____ Data for the task

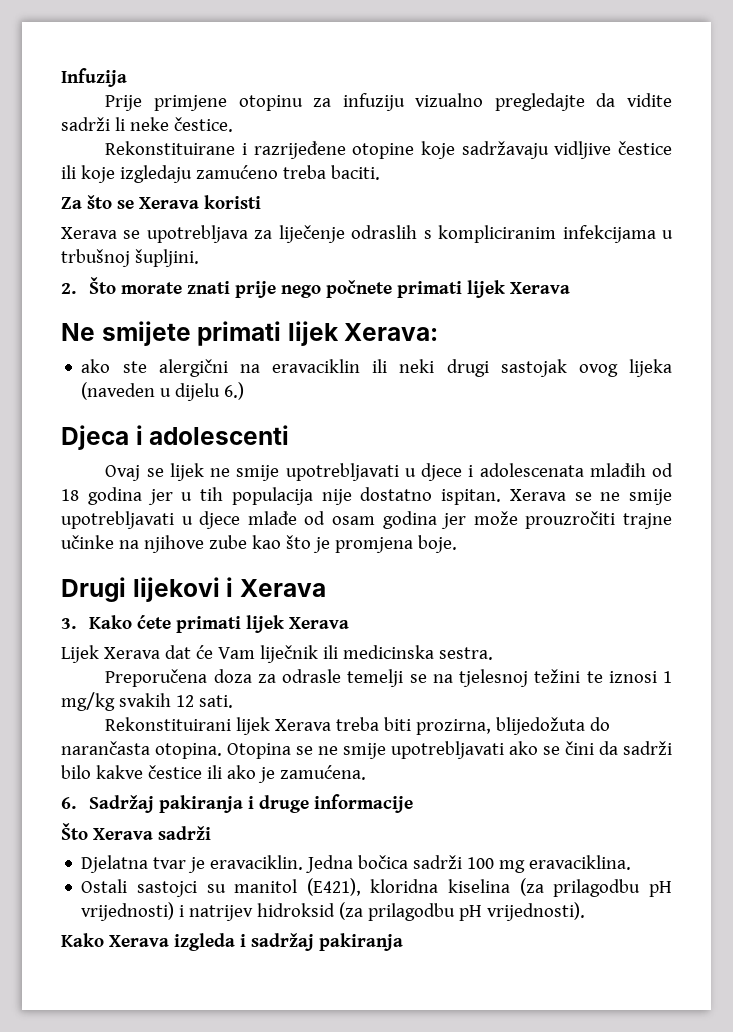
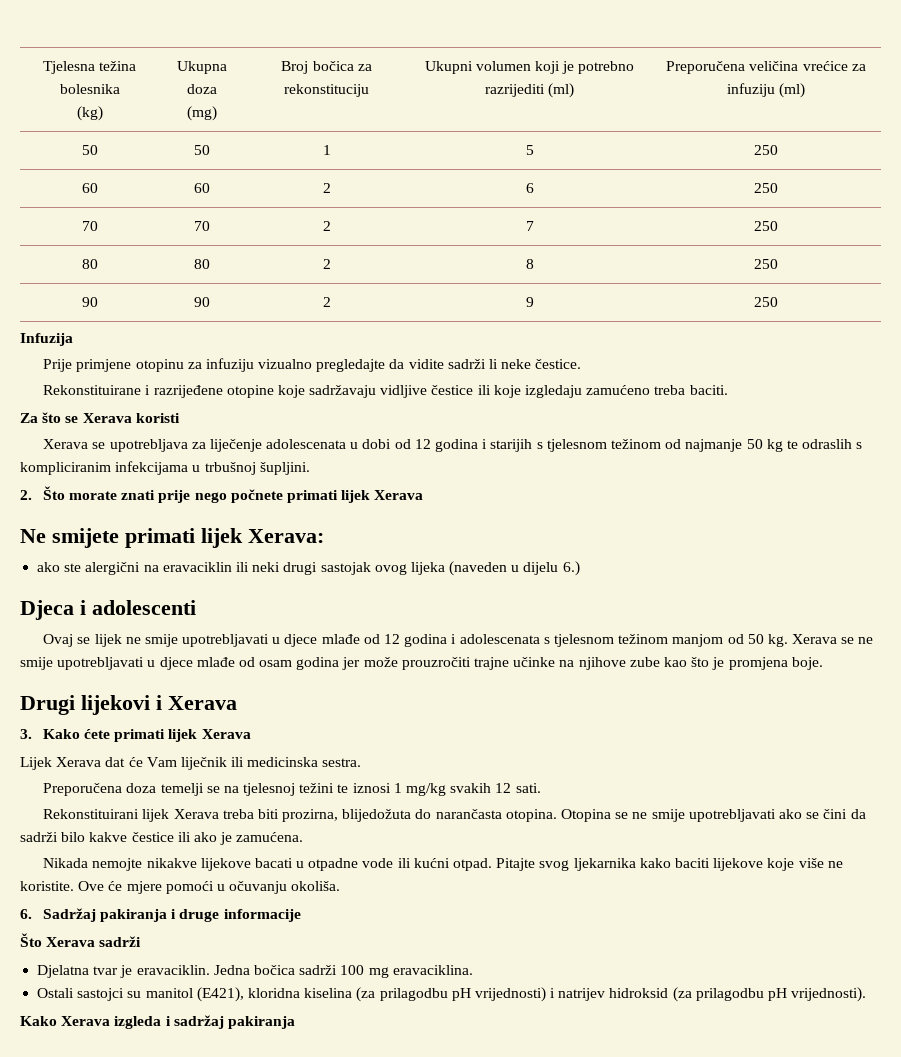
+ Tjelesna težina bolesnika
+ (kg) | Ukupna doza
+ (mg) | Broj bočica za rekonstituciju | Ukupni volumen koji je potrebno razrijediti (ml) | Preporučena veličina vrećice za infuziju (ml)
+ 50 | 50 | 1 | 5 | 250
+ 60 | 60 | 2 | 6 | 250
+ 70 | 70 | 2 | 7 | 250
+ 80 | 80 | 2 | 8 | 250
+ 90 | 90 | 2 | 9 | 250
- Xerava se upotrebljava za liječenje odraslih s kompliciranim infekcijama u trbušnoj šupljini.
+ Xerava se upotrebljava za liječenje adolescenata u dobi od 12 godina i starijih s tjelesnom težinom od najmanje 50 kg te odraslih s kompliciranim infekcijama u trbušnoj šupljini.
- Ovaj se lijek ne smije upotrebljavati u djece i adolescenata mlađih od 18 godina jer u tih populacija nije dostatno ispitan.
+ Ovaj se lijek ne smije upotrebljavati u djece mlađe od 12 godina i adolescenata s tjelesnom težinom manjom od 50 kg.
- Preporučena doza za odrasle temelji se na tjelesnoj težini te iznosi 1 mg/kg svakih 12 sati.
+ Preporučena doza temelji se na tjelesnoj težini te iznosi 1 mg/kg svakih 12 sati.
+ Nikada nemojte nikakve lijekove bacati u otpadne vode ili kućni otpad. Pitajte svog ljekarnika kako baciti lijekove koje više ne koristite. Ove će mjere pomoći u očuvanju okoliša.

________

Problem details.
Scan the records above, then copy out each line that mentions "sati".

Exercise answer.
- Preporučena doza za odrasle temelji se na tjelesnoj težini te iznosi 1 mg/kg svakih 12 sati.
+ Preporučena doza temelji se na tjelesnoj težini te iznosi 1 mg/kg svakih 12 sati.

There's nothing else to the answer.